Sommelier
Michael Denney uncorks a new use for the humble rubber band.
By Lisa Snider
Photography by Mariana Schulze |
I’d
watched him with an intense curiosity over the years as he sauntered in and out
of the arched barrel door with trays of wine. A couple of years ago, I finally
got up the nerve to ask if he ever allows guests into the cellar. With a smile,
he proudly escorted me into a room roughly the size of a shoebox, where some
5,000 bottles are stacked floor to ceiling (many are, in fact, strapped to the
ceiling) using a network of colorful rubber bands. It’s an impression that
stays with me to this day.
Sommelier
Michael Denney started pouring wine at the Ranch House in 1980, after pulling
the late shift as a bartender for a few years at the Ojai Valley Inn. “I
wouldn’t get off work until two in the morning,” he recalled.
A friend
heard his laments and encouraged him to take a wine steward job at the historic
restaurant, a destination for wine connoisseurs since 1953. But Denny was
mainly drawn by the lure of work hours that got him home before midnight.
Without
any specialized training, he acquired his wine knowledge on the job. “In those
days, we’d have up to five wine stewards on the floor,” he explained, “and
every Saturday night, we’d pull out six or seven wines and bag them up.” The
stewards were expected to spend 15 or 20 minutes alone with the wines making
their own personal notes. They couldn’t see the labels until they were done.
“When you compare things side by side like that, you learn really quickly.”
Now, he
says, they do it a little differently: “We taste every night instead of once a
week. We play a game. What would you be willing to pay for this wine? What am I
tasting? What does it remind me of?”
Wine, he
says, mirrors scores of other flavors, and so he encourages his staff to seek
out those comparisons. “A banana tastes like a banana. You’ll never get a
little apple or a little blackberry out of a banana. And you’ll never get
banana out of a blackberry.
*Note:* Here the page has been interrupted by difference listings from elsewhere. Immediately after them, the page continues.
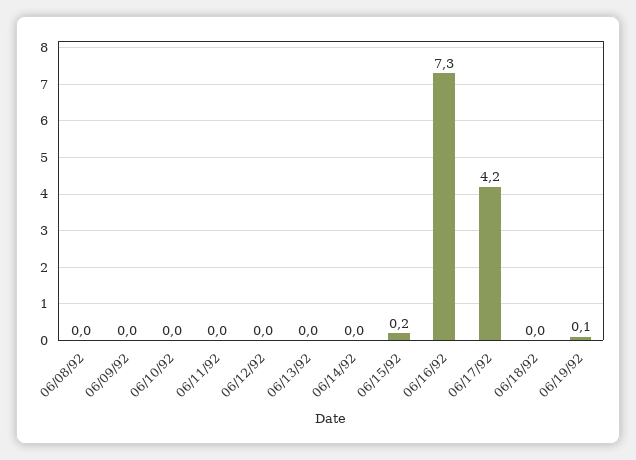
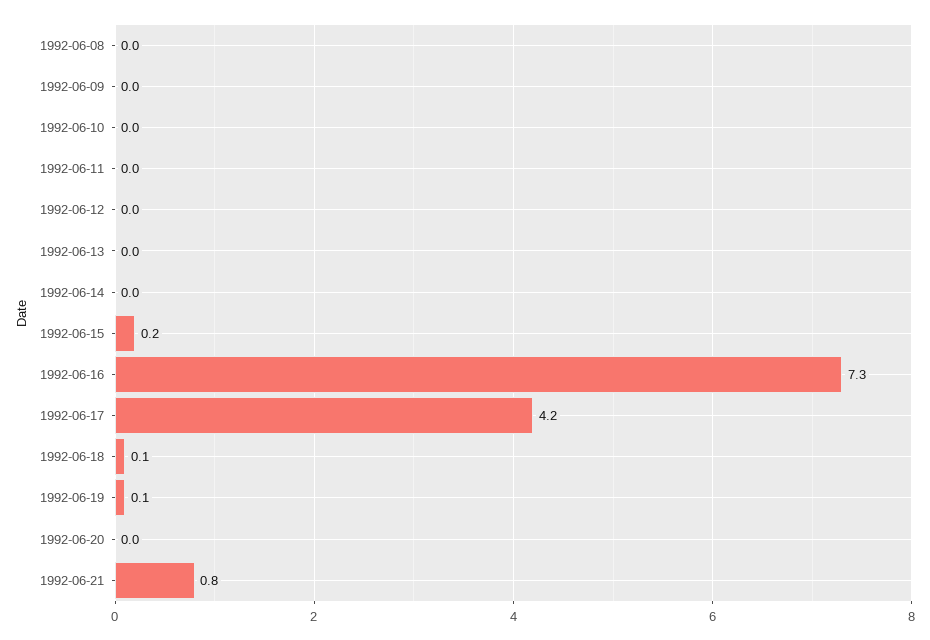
06/18/92: 0 -> 0.1
1992-06-20: none -> 0
1992-06-21: none -> 0.8

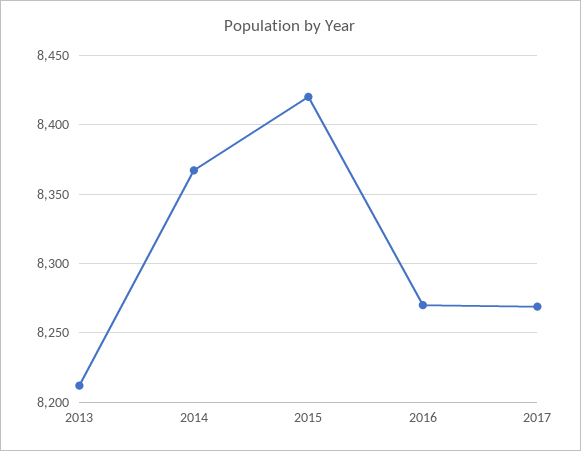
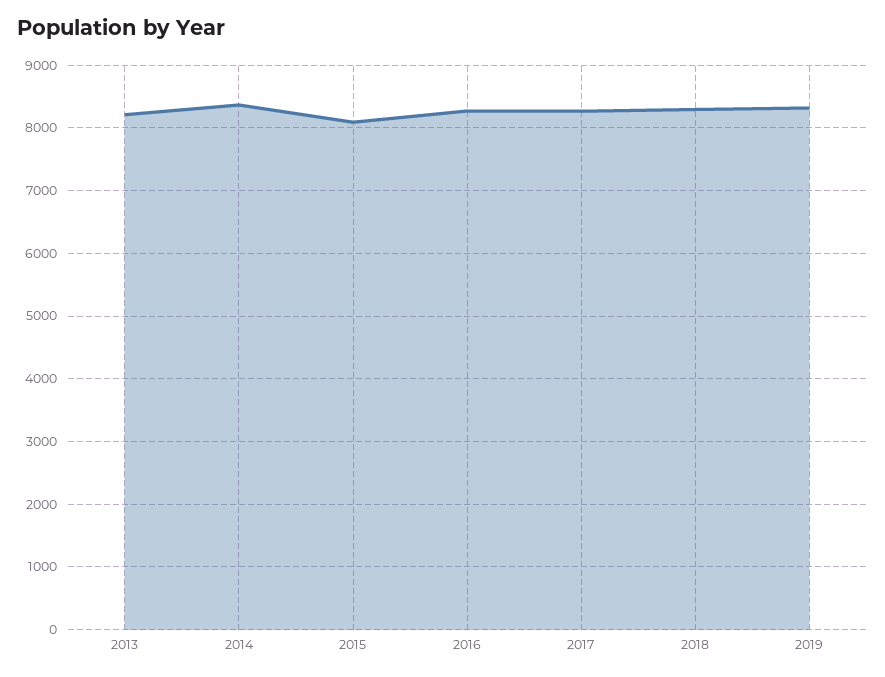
2015: 8420 -> 8100
2018: none -> 8300
2019: none -> 8300

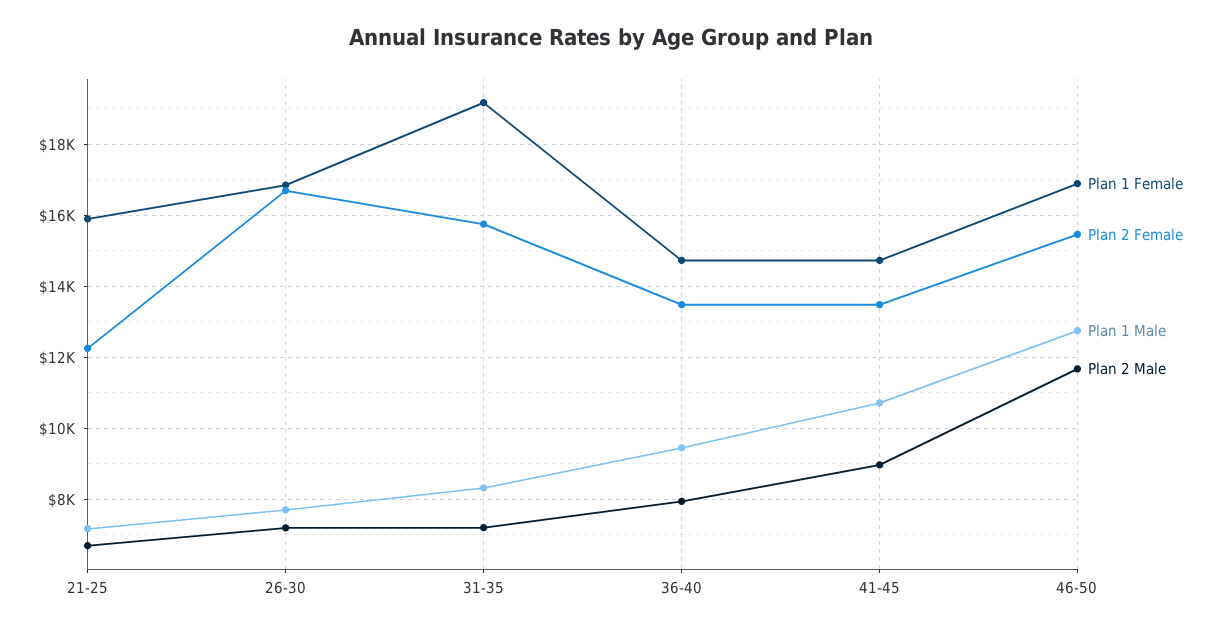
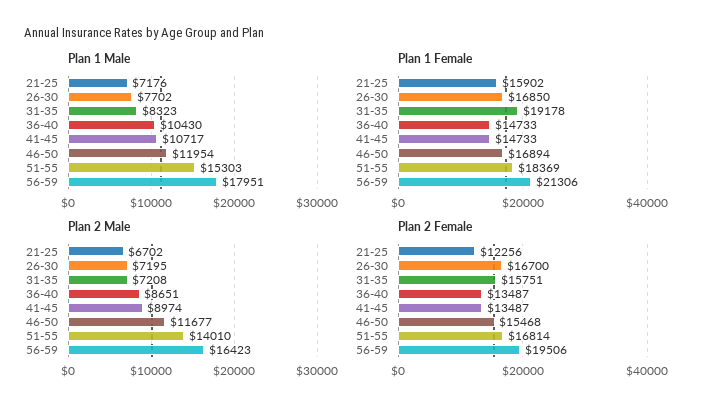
Plan 1 Male, 36-40: 9400 -> 10430
Plan 2 Male, 36-40: 8000 -> 8651
Plan 1 Male, 46-50: 12800 -> 11954
Plan 1 Male, 51-55: none -> 15303
Plan 1 Male, 56-59: none -> 17951
Plan 1 Female, 51-55: none -> 18369
Plan 1 Female, 56-59: none -> 21306
Plan 2 Male, 51-55: none -> 14010
Plan 2 Male, 56-59: none -> 16423
Plan 2 Female, 51-55: none -> 16814
Plan 2 Female, 56-59: none -> 19506

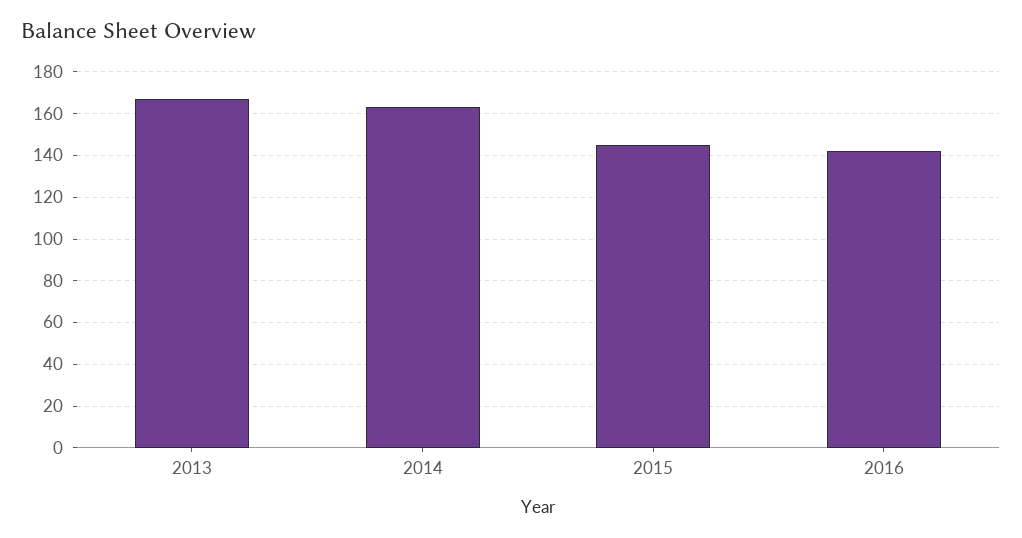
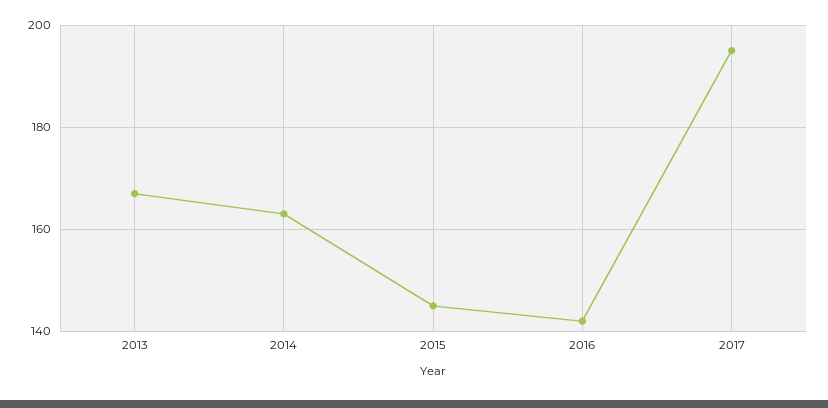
2017: none -> 195

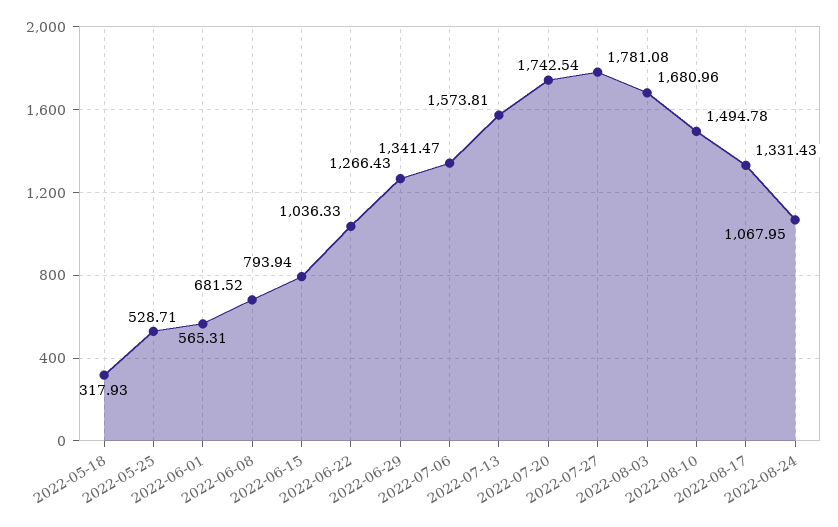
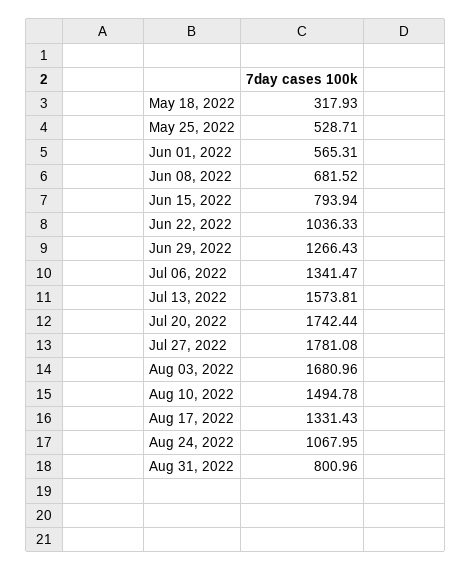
2022-07-20: 1742.54 -> 1742.44
Aug 31, 2022: none -> 800.96

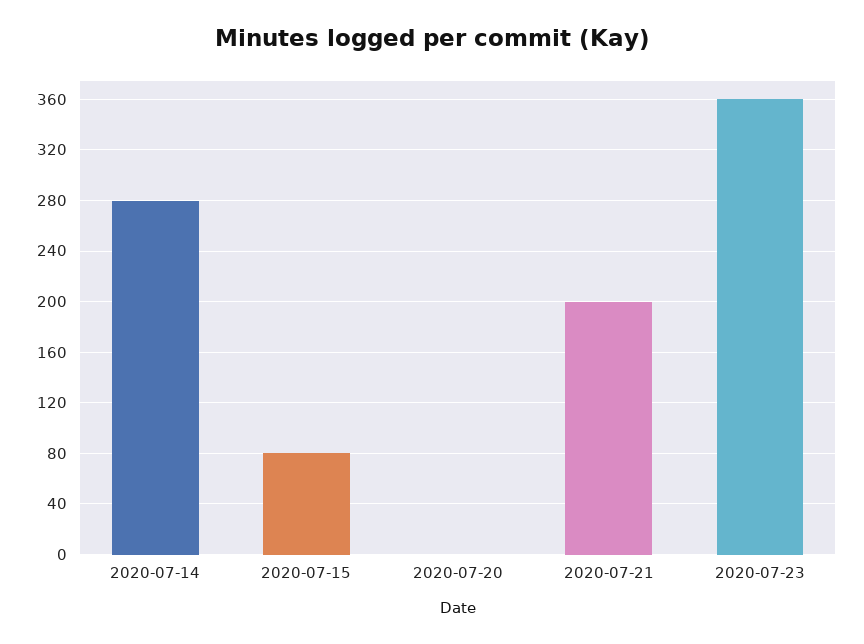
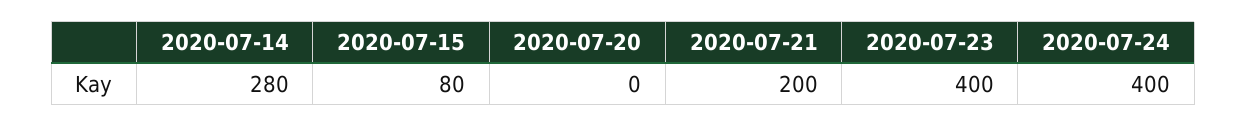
2020-07-23: 360 -> 400
2020-07-24: none -> 400

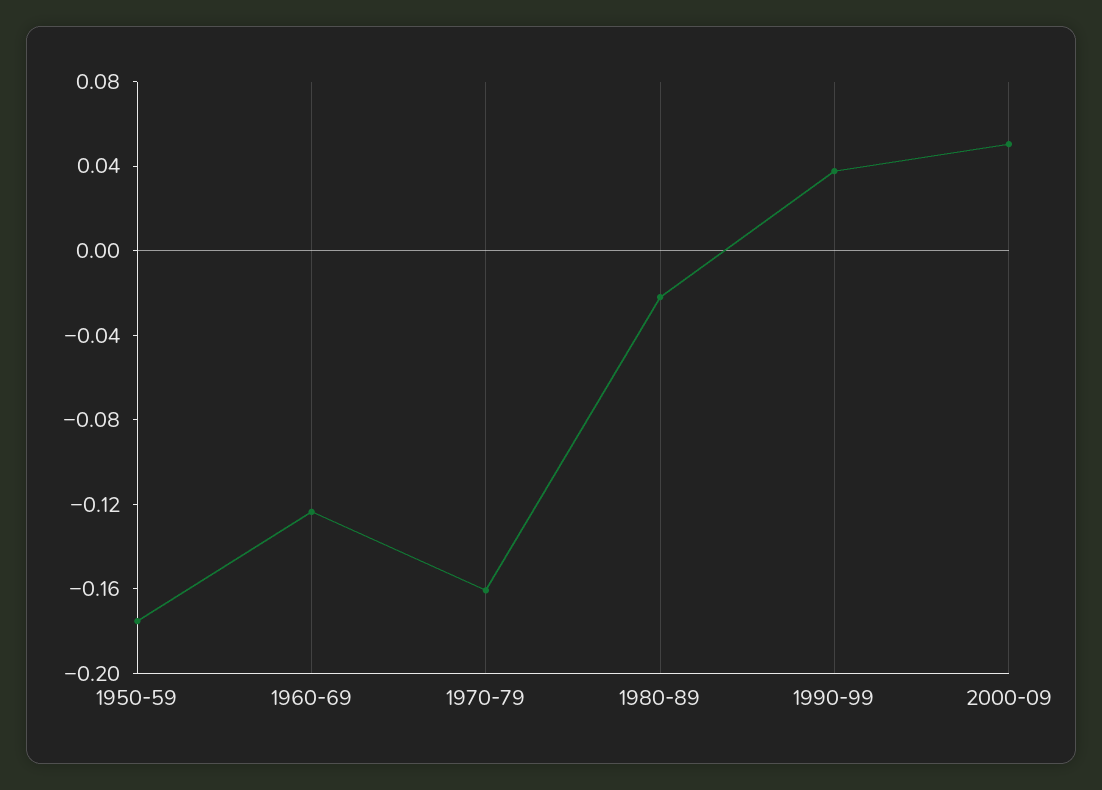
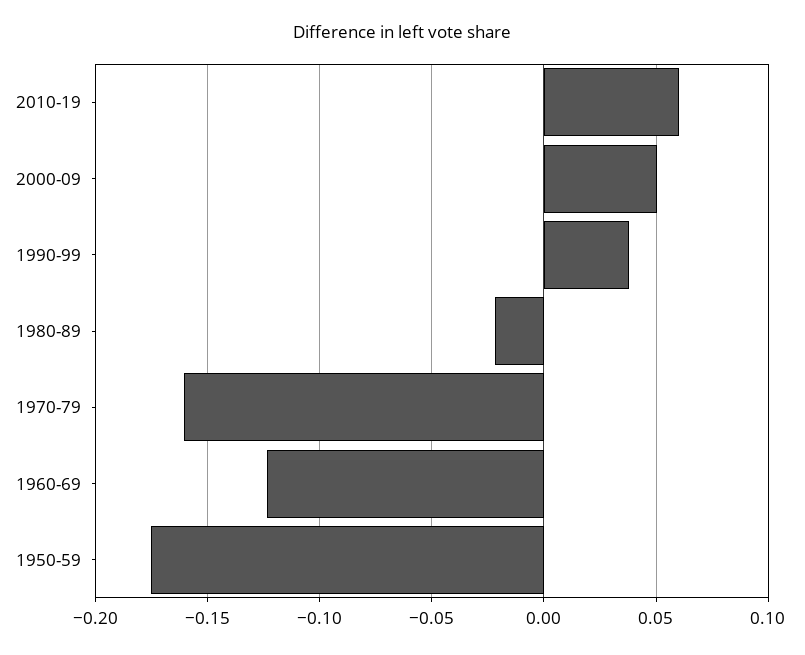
2010-19: none -> 0.06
They taste like what they are. But wine imitates
thousands of flavors, and that’s what’s so fascinating about it,” he said.
Denney
feels that so much of enjoying wine is noticing its subtleties, which is
something he not only shares with his staff, but his customers, too. “If you’re
paying attention, it’s really fascinating.”
With
arguably the best wine list in the Tri-Counties, featuring 700 selections on 53
pages, Denney has, over his 32 years at the Ranch House, successfully evolved
his award-winning list to suit new trends as well as the recent economic
downturn. “When I started buying the wines, we only had 250 on the list,” he
explained. “At one time, we had as many as 900. With the recession, I scaled it
down to 700, which is still a big list.”
As a
result, Denney has become more discerning about what goes on that list, no
longer buying a trusted purveyor’s entire line, but instead looking for the
exceptional gems. “Sometimes I taste something that’s so good, it deserves to
be on the list. And there are those wines out there that remind you how good
wine can be. That’s what I’m looking for.”
He’s also
keenly aware of how different the customers’ preferences are today. “People
used to be more interested in vertical selections of Bordeauxs,” he said, “but
those have priced themselves out of the market we have here in Ojai. This isn’t
Las Vegas or Paris. People [today] don’t seem to require drinking older wines,
as they might have at one time, because palates now are geared toward
California and younger wines.”
Denney’s
list seems daunting, perhaps intimidating, but he’ll be quick to tell you it offers
something for everyone’s taste and budget, with prices starting at just 25
dollars. “We like to keep our wine mark-up low,” he said. “We want to see
people enjoy the wine, and we want them to come back.”
It’s a
handful of bottles hovering above the thousand-dollar mark that raises
eyebrows, and although those bottles don’t sell very often, customers expect to
see them on the list. And once in a while, one of those rare bottles gets
dusted off and uncorked. “A year ago last summer a guy came in and bought
several,” Denney recalled. “He drank one here and took some with him.”
Among the
cellar’s high-end vintages are a 1953 Chateau Cheval Blanc for $1,950 and a
1986 Chateau Petrus Bordeaux for $2,200. Once in a blue moon, customers will
let Denney sample their wine. He stills remembers one of his first nights on
the floor; the diners offered him a taste of a 1966 Chateau d’Yquem, long
considered the finest dessert wine in France. “It’s a transcendent experience,
just because it just goes on and on and on on your palate, and the flavors are
myriad and magnificent.”
Every
bottle Denney delivers to the table comes with a story and his verbal
tasting notes. At age 65, he says though his memory may fail him with other
details, it’s reliably accurate when it comes to wine. “Wine, at this point, is
probably the one thing I can still remember. I remember what things taste
like.”
And he remembers the stories that came with the wine. Like the time he accidentally sprayed Pol Roger Champagne all over Herb Alpert and his wife. Or the time Alan Hooker, the restaurant’s original owner, fell into the creek. And he can tell you anything you want to know about every bottle on his list.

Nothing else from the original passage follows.